L’Australienne Kate Grenville est une figure de proue contemporaine de la littérature de son pays. Distinguée dans plusieurs prix et concours internationaux, l’auteure de « The Idea of Perfection » (2000) éblouie ses lecteurs par la fluidité de son style et la pertinence des traits descriptifs de ses personnages dont la plupart sont des figures ordinaires engagées dans la recherche d’une identité.

La quête identitaire est, de fait, ancrée dans l’imaginaire des peuples. Les nations comme les hommes semblent se forger grâce à ce sentiment englobant qui distingue de l’Autre et assure la pérennité de l’être.
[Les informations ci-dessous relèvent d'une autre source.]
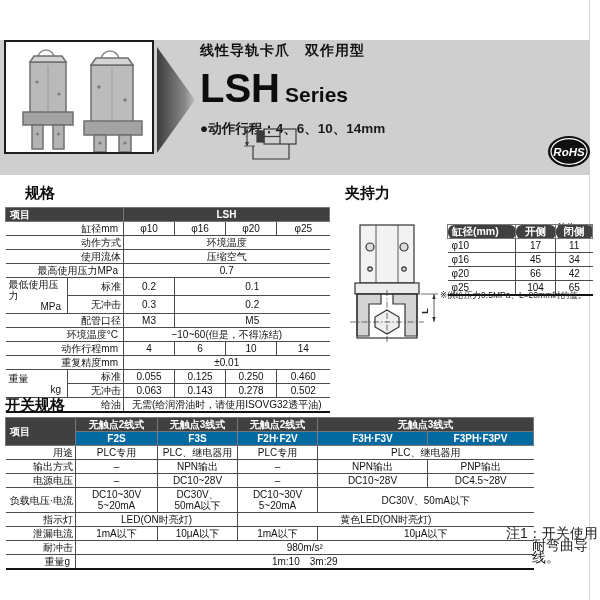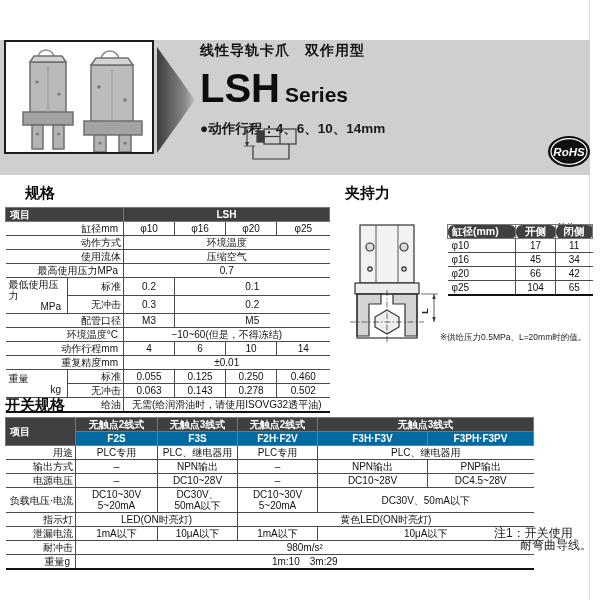--- a/index.html
+++ b/index.html
@@ -56,7 +56,7 @@
 
   .unit-n { position:absolute; left:445px; top:222px; width:147px; text-align:right;
             font-size:9.5px; font-weight:bold; color:#222; }
-  .grip-note { position:absolute; left:440px; top:290px; width:150px; font-size:8.5px; color:#222;margin-top:42px; }
+  .grip-note { position:absolute; left:440px; top:290px; width:150px; font-size:8.5px; color:#222; }
   .side-note { position:absolute; left:494px; top:527px; font-size:12px; line-height:12px; color:#222; }
   .side-note .l2 { padding-left:26px; }
   .grip-figure { position:absolute; left:346px; top:220px; }

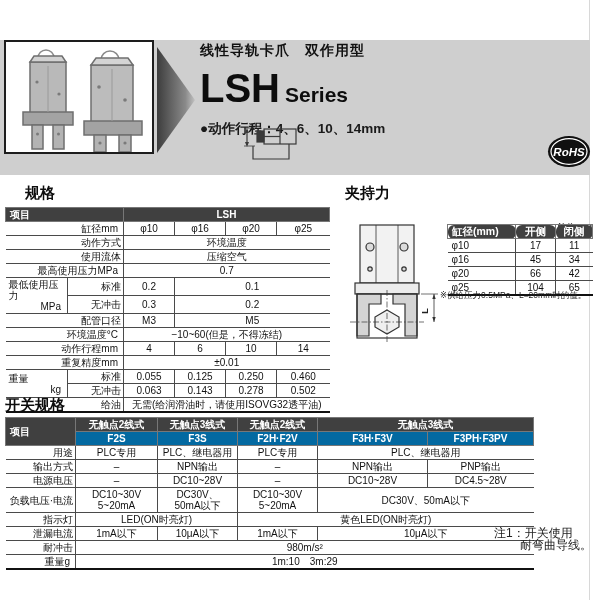--- a/index.html
+++ b/index.html
@@ -57,7 +57,7 @@
   .unit-n { position:absolute; left:445px; top:222px; width:147px; text-align:right;
             font-size:9.5px; font-weight:bold; color:#222; }
   .grip-note { position:absolute; left:440px; top:290px; width:150px; font-size:8.5px; color:#222; }
-  .side-note { position:absolute; left:494px; top:527px; font-size:12px; line-height:12px; color:#222; }
+  .side-note { position:absolute; left:506px; top:527px; font-size:14px; line-height:12px; color:#222; }
   .side-note .l2 { padding-left:26px; }
   .grip-figure { position:absolute; left:346px; top:220px; }
 </style>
Se sentant menacée dans ses valeurs profondes, la France lançait en 2009 un débat, certes controversé, sur son identité nationale. Quant à l’Australie, également une terre d’immigration, elle est encore un grand chantier pour l’achèvement d’une identité qui prendrait en compte ses populations minoritaires, notamment la population autochtone des Aborigènes.
En 2001, lors de la marche symbolique du Centenaire de la Fédération du pays, la surprise de Kate Grenville fut grande de s’apercevoir que tout autour d’elle, il y avait tant d’Aborigènes qui se réclamaient eux aussi de l’Australie. « Je ne savais pas qu’il y en avait autant » dira-t-elle. Dès lors son projet littéraire prend les envergures d’une enquête sur la légitimité de la présence des blancs sur cette terre. Mais Grenville veut surtout comprendre les tensions sociales et raciales liées aux Aborigènes. Ce dessein est abordé dans une trilogie dont le dernier volume « Sarah Thornhill » vient d’être publié en Août 2011 chez Canongate. Le premier volet, « The Secret River » (2005), évoque les premières décennies de la colonisation de l’Australie et la rencontre du colon blanc avec la terre d’Australie. Une terre inconnue et hostile, objet de tous les fantasmes.
Le récit met en vedette William Thornhill, un piroguier sans envergures qui gagne sa vie comme passeur sur la Tamise. Écrasé par la pauvreté et les attitudes ostentatoires de la bourgeoisie Londonienne, William est aussi un adepte du petit banditisme. Pris en flagrant délit de vol de fret, il est puni par une déportation à vie dans les colonies australes. L’Australie est une terre rude et intransigeante, mais William est doublement motivé : il veut se débarrasser de son statut de félon et subvenir honnêtement aux besoins de sa famille. Il reprend alors du service comme passeur sur le fleuve et ne tarde pas à remarquer un coin paisible aux terres fertiles où il pourrait s’installer avec sa petite famille. Ses ambitions sont vites réalisées puisque sur cette « terre vierge », il suffit de prendre ses quartiers sur un lopin de terre, s’y installer sereinement et défier tout autre qui le convoiterait. Le drame s’invite alors dans le roman puisque les ambitions de Thornhill sont en butte avec les traditions des Aborigènes qui, n’ayant aucun signe visuel qui montre les limites de leurs territoires, se retrouvent dépossédées de leurs terres ancestrales. Le choc culturel est inévitable et le conflit devient imminent quand Thornhill et ses congénères colons se sentent menacés par la présence des Aborigènes et commencent à les prendre à partie.